> _WHAT IS BEING ASKED_
Output each record below exactly as it stands, leaving out the pictures.
********
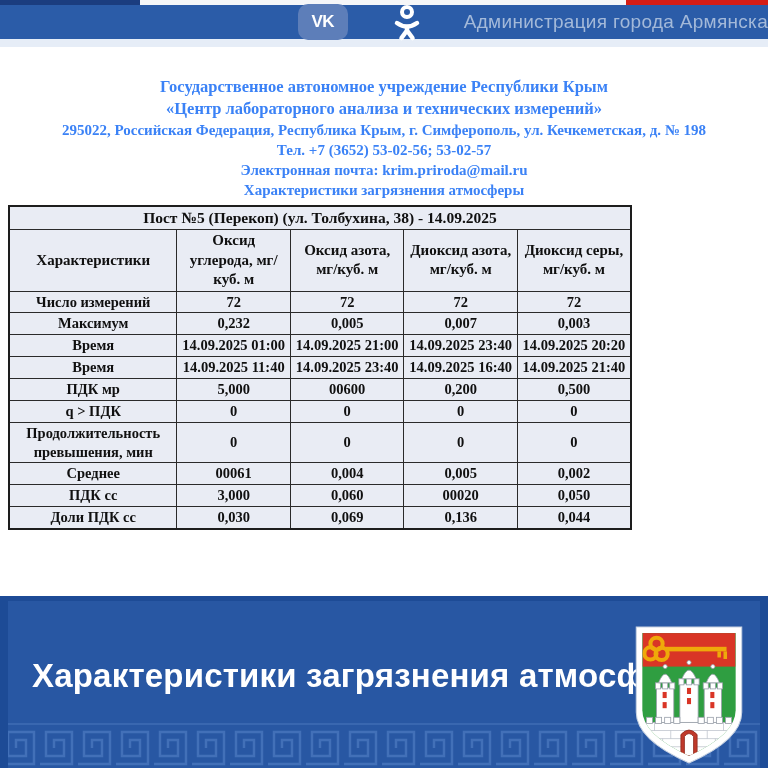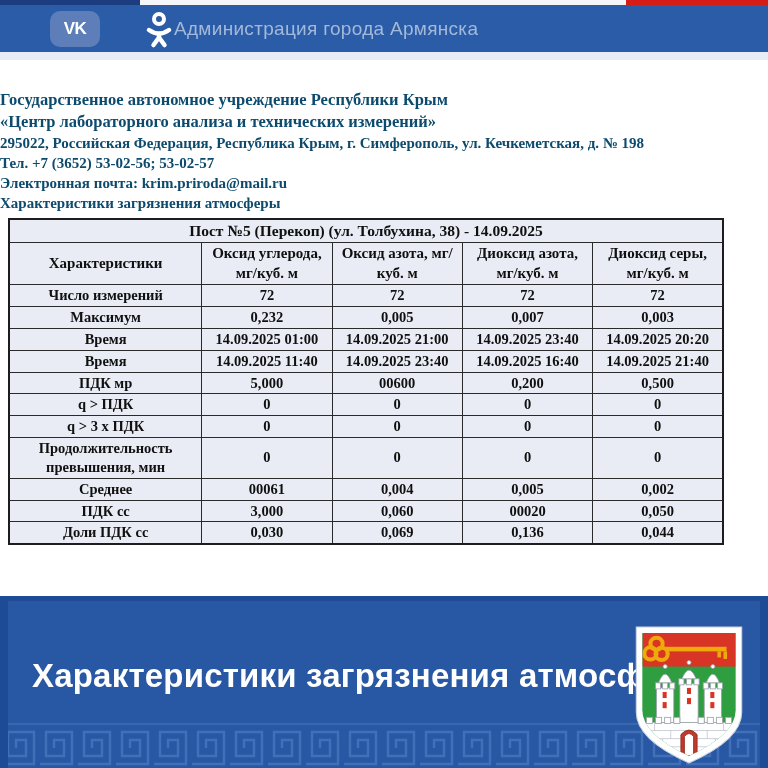"VK" .topbar { height: 47px -> 34px; justify-content: none -> flex-end }
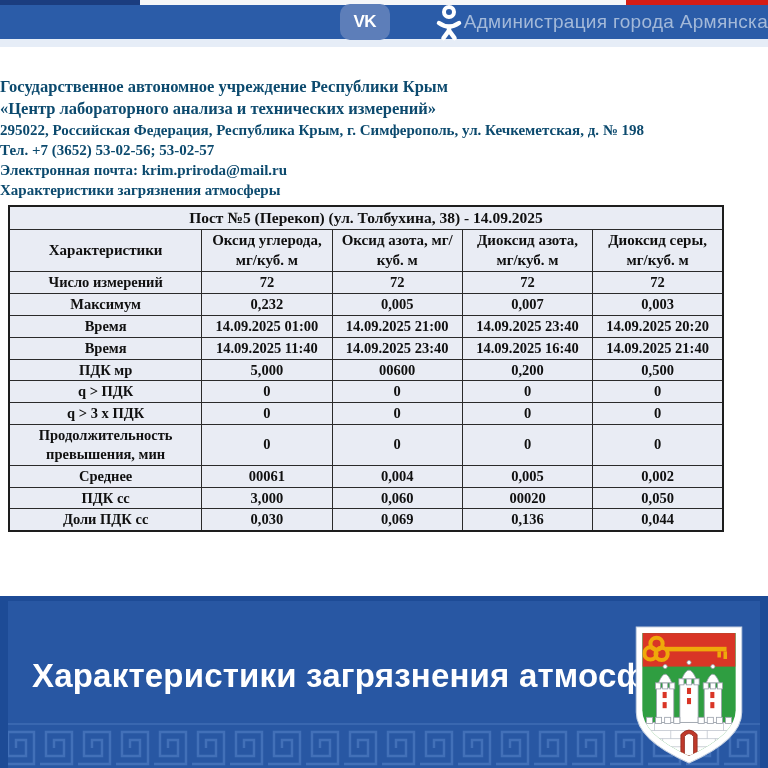"Администрация города Армянска" .topbar-title { margin-left: none -> 42px }
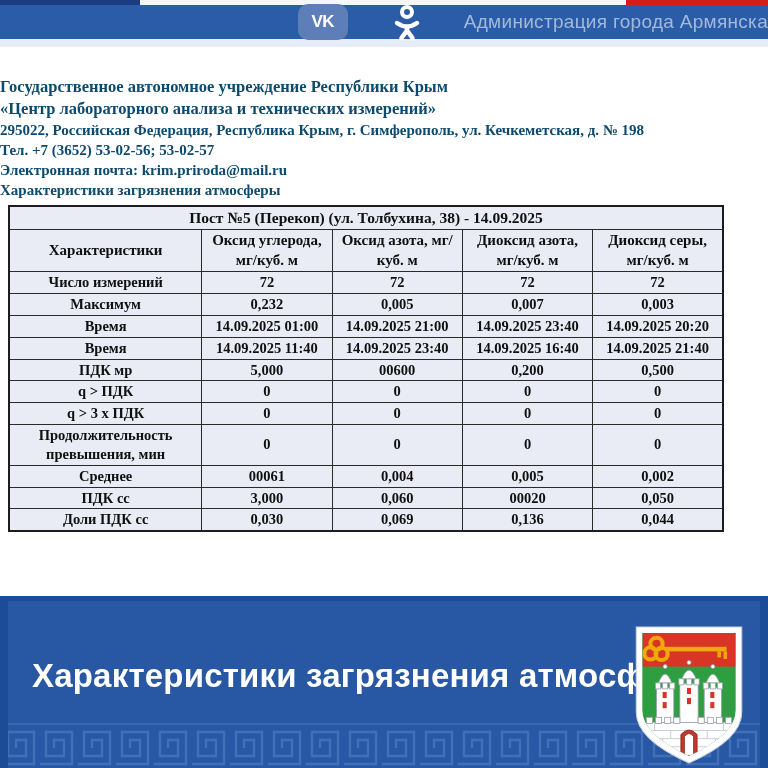"Государственное автономное учреждение" .letterhead { color: #0c4a6e -> #3b82f6; text-align: left -> center }
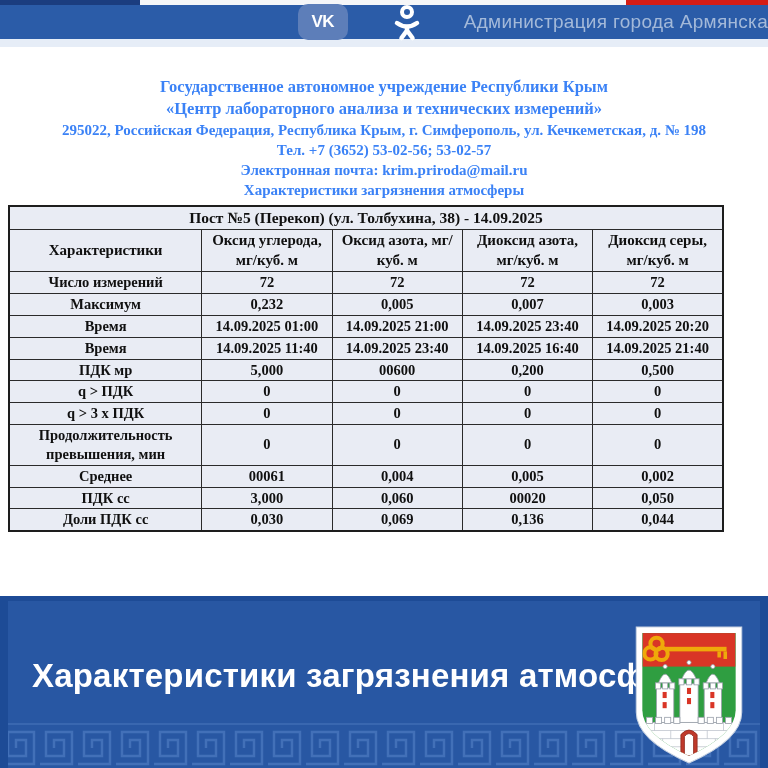"Пост №5 (Перекоп) (ул. Толбухина," table.report { width: 716px -> 624px }
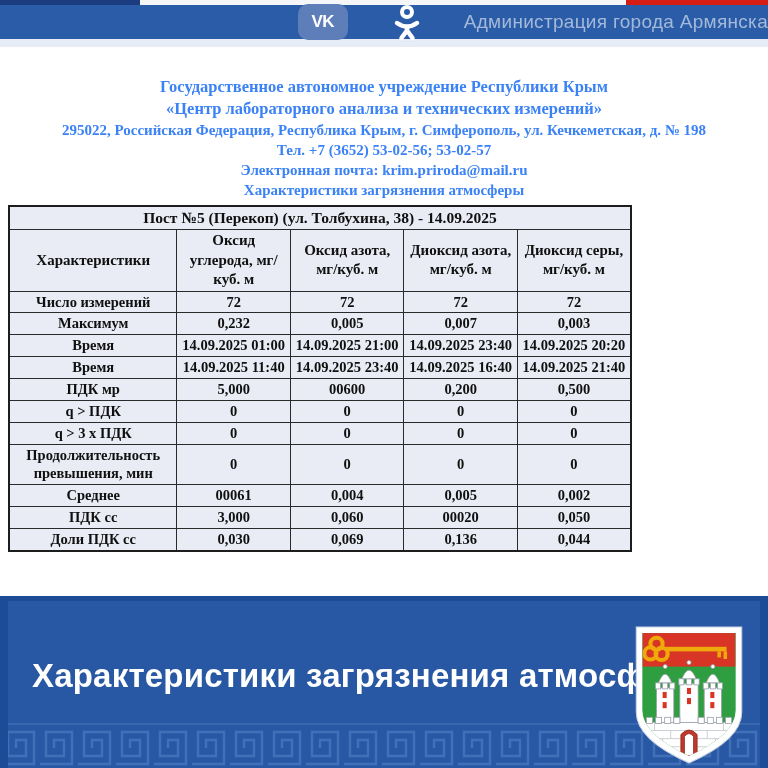"q > 3 х ПДК" tr { html: <tr> <td>q &gt; 3 х ПДК</td> <td>0</td> <td>0</td> <td>0</td> <td>0</td> </tr> -> none }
********
> _ANSWER BOX_
"VK" .topbar { height: 47px -> 34px; justify-content: none -> flex-end }
"Администрация города Армянска" .topbar-title { margin-left: none -> 42px }
"Государственное автономное учреждение" .letterhead { color: #0c4a6e -> #3b82f6; text-align: left -> center }
"Пост №5 (Перекоп) (ул. Толбухина," table.report { width: 716px -> 624px }
"q > 3 х ПДК" tr { html: <tr> <td>q &gt; 3 х ПДК</td> <td>0</td> <td>0</td> <td>0</td> <td>0</td> </tr> -> none }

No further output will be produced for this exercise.